By having an administrative interface, that allows for our reviewers to decide if the words are adequate, and eventually suggest alternatives. This administrative work is part of the project, and after the end of the contract we plan to give this administrative task also to the community. We will maintain to our best the system for at least 2 years after the end of the contract, providing connectivity and machines for that, and we hope to be able to donate at least a person to continue the maintenance work. We hope that the system will be adopted, and will be happy to help anyone that wants to deploy it. Everything contributed will be under the FDL, and periodically we will provide dumps of it for download.

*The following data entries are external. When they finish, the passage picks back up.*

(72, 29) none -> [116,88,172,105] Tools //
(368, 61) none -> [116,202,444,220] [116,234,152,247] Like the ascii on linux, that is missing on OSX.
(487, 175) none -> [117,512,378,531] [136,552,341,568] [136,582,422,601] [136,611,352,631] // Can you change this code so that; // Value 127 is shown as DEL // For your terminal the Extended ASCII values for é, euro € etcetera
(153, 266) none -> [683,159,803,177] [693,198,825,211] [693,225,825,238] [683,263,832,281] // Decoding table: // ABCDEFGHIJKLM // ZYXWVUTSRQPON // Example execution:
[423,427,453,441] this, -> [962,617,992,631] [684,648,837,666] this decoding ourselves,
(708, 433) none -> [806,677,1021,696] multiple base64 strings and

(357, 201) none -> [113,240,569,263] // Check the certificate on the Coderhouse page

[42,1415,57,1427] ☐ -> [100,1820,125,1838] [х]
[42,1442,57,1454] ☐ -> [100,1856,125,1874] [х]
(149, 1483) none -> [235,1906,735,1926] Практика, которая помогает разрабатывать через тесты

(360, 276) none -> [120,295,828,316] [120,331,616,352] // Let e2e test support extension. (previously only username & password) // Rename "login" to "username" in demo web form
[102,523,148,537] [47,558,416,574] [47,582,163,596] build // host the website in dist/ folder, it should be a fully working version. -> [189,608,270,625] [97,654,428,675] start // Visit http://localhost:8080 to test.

When you fill in a package, you simply submit it through the web interface. It is then saved in a temporary database, and reviewed for consistency; the reviewer can propose modification, that are sent back to the submitter through email (including comments). When the reviewer gets back to the submission page, she gets back all the filled fields and the comments, and can change it at will and resubmit. If it is accepted, it gets immediately into the database, and can be immediately searched.
If we see that the need for modifications remains small, in the end we can opt for a no-administration system, and simply let the people enter packages directly into the database. This decision will be left for the end of the project, probably. Of course, the source is there - if you want, you can install your own AMOS!